Sweden court overturns ban on Koran burning protests

Police argued that the January protest had made Sweden "a higher priority target for attacks".

April 05, 2023 05:37 am | Updated 05:37 am IST - Stockholm

In this file photo taken on January 21, 2023 the leader of the far-right Danish political party Stram Kurs, Swedish-Danish politician Rasmus Paludan is pictured while holding an edition of The Quran (Koran), the central religious text of Islam, while staging a protest outside the Turkish Embassy in Stockholm, Sweden.
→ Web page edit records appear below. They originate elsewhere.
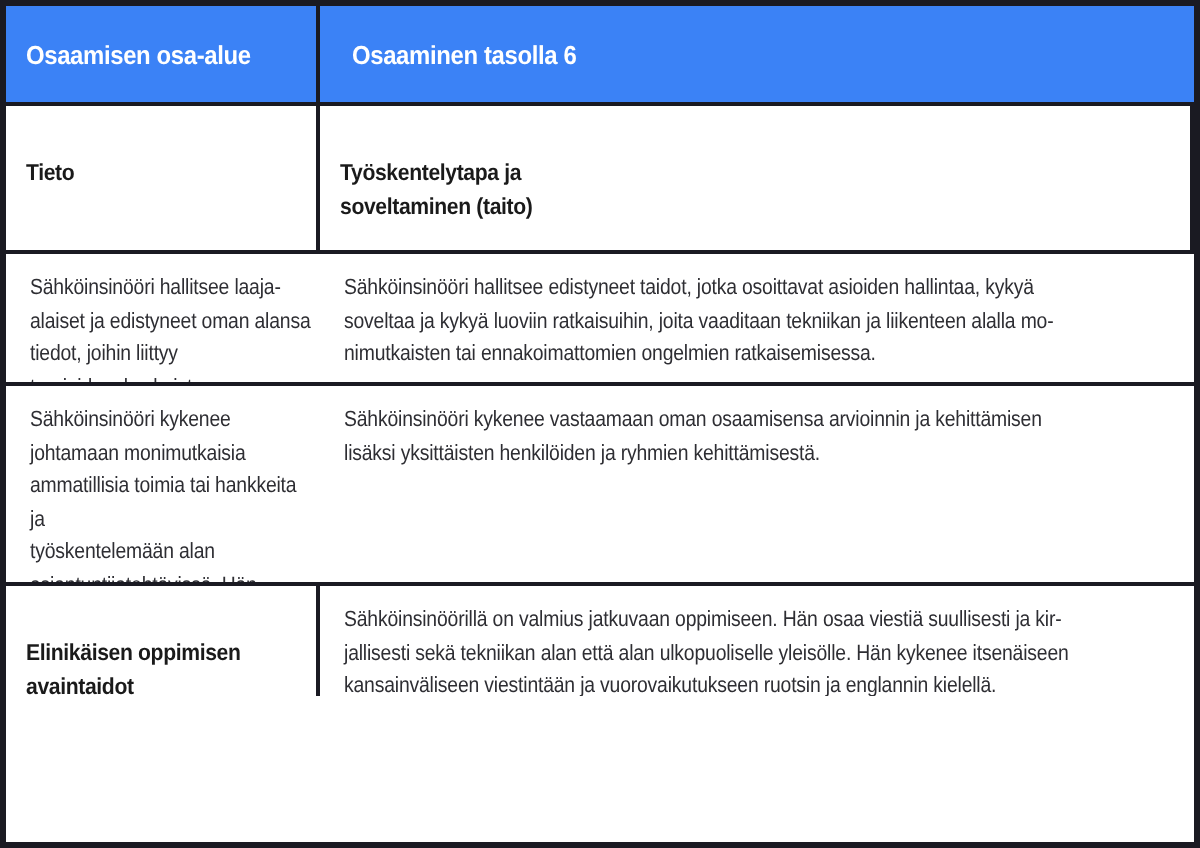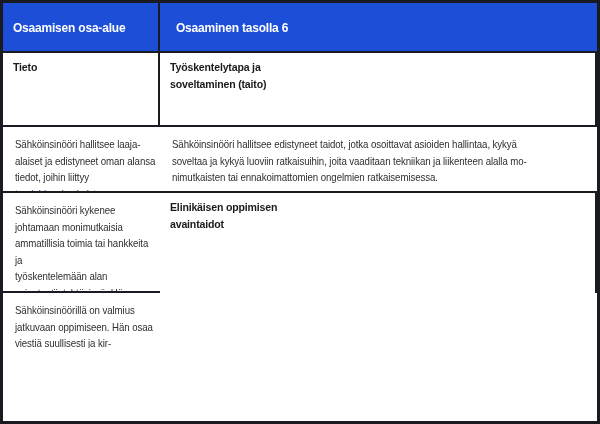"Osaamisen osa-alue" .cell.head { background: #1d4ed8 -> #3b82f6 }
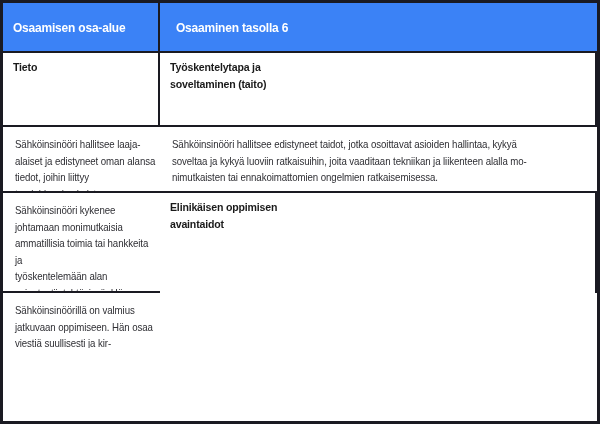"Tieto" .cell.label { padding: 6px 6px 0 10px -> 26px 6px 0 10px }
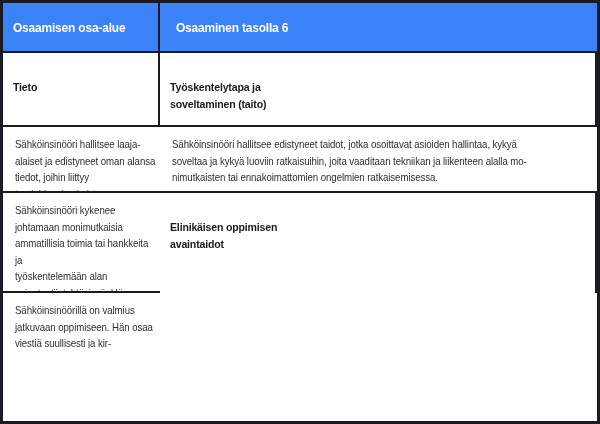"Sähköinsinööri kykenee vastaamaan oman" div.cell { html: none -> <div> <span>Sähköinsinööri kykenee vastaamaan oman osaamisensa arvioinnin ja kehittämisen lisäksi yksittäisten henkilöiden ja ryhmien kehittämisestä.</span> </div> }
In this file photo taken on January 21, 2023 the leader of the far-right Danish political party Stram Kurs, Swedish-Danish politician Rasmus Paludan is pictured while holding an edition of The Quran (Koran), the central religious text of Islam, while staging a protest outside the Turkish Embassy in Stockholm, Sweden. | Photo Credit: AFP

A Swedish court Tuesday overturned a police move to ban two Koran burning protests, as five suspected Islamists were arrested for plotting a "terrorist act" over a similar demonstration.

The burning of Islam's holy book outside Turkey's embassy in Stockholm in January angered the Muslim world, sparking weeks of protests and calls for a boycott of Swedish goods, and holding up Sweden's NATO membership bid.

The Stockholm Administrative Court overturned a police decision to ban two subsequent Koran burning protests in February, saying security risk concerns were not enough to limit the right to demonstrate.

The "police authority did not have sufficient support for its decisions," judge Eva-Lotta Hedin said.

"We maintain that our decision was correct," police spokesman Ola Osterling told news agency TT, adding that the police authority will consider whether to appeal the ruling.

Swedish police had authorised the January protest organised by Rasmus Paludan, a Swedish-Danish activist who has already been convicted for racist abuse.

Paludan also provoked rioting in Sweden last year when he went on a tour of the country and publicly burned copies of the Koran.

Police subsequently refused to authorise two other requests by a private individual and an organisation to hold Koran burnings outside the Turkish and Iraqi embassies in Stockholm in February.

Police argued that the January protest had made Sweden "a higher priority target for attacks".

Koran burning criticised

Paludan's Koran burning also damaged Sweden's relations with Turkey, which took particular offence that police had authorised the demonstration.

Ankara has blocked Sweden's NATO bid because of what it perceives as Stockholm's failure to crack down on Kurdish groups it views as "terrorists".

Swedish politicians have criticised the Koran burning but adamantly defended the right to freedom of expression.

"Freedom of expression is a fundamental part of democracy. But what is legal is not necessarily appropriate. Burning books that are holy to many is a deeply disrespectful act," Prime Minister Ulf Kristersson said after the January burning.

Sweden's Security Service said five suspects were arrested early Tuesday in coordinated raids in the central towns of Eskilstuna, Linkoping and Strangnas, for the alleged planning a "terrorist act" linked to the backlash over the Koran burning.

"The current case is one of several that the Swedish Security Service has been working on... in connection with the high-profile Koran burning," said Susanna Trehorning, deputy head of the security service's counterterrorism unit.

She said the suspects were linked to international "violent Islamic extremism".

The Security Service said however that it did not believe that an attack had been imminent.

"The Security Service often needs to act early in order to avert a threat. We can't wait until a crime has been committed before we act," it said.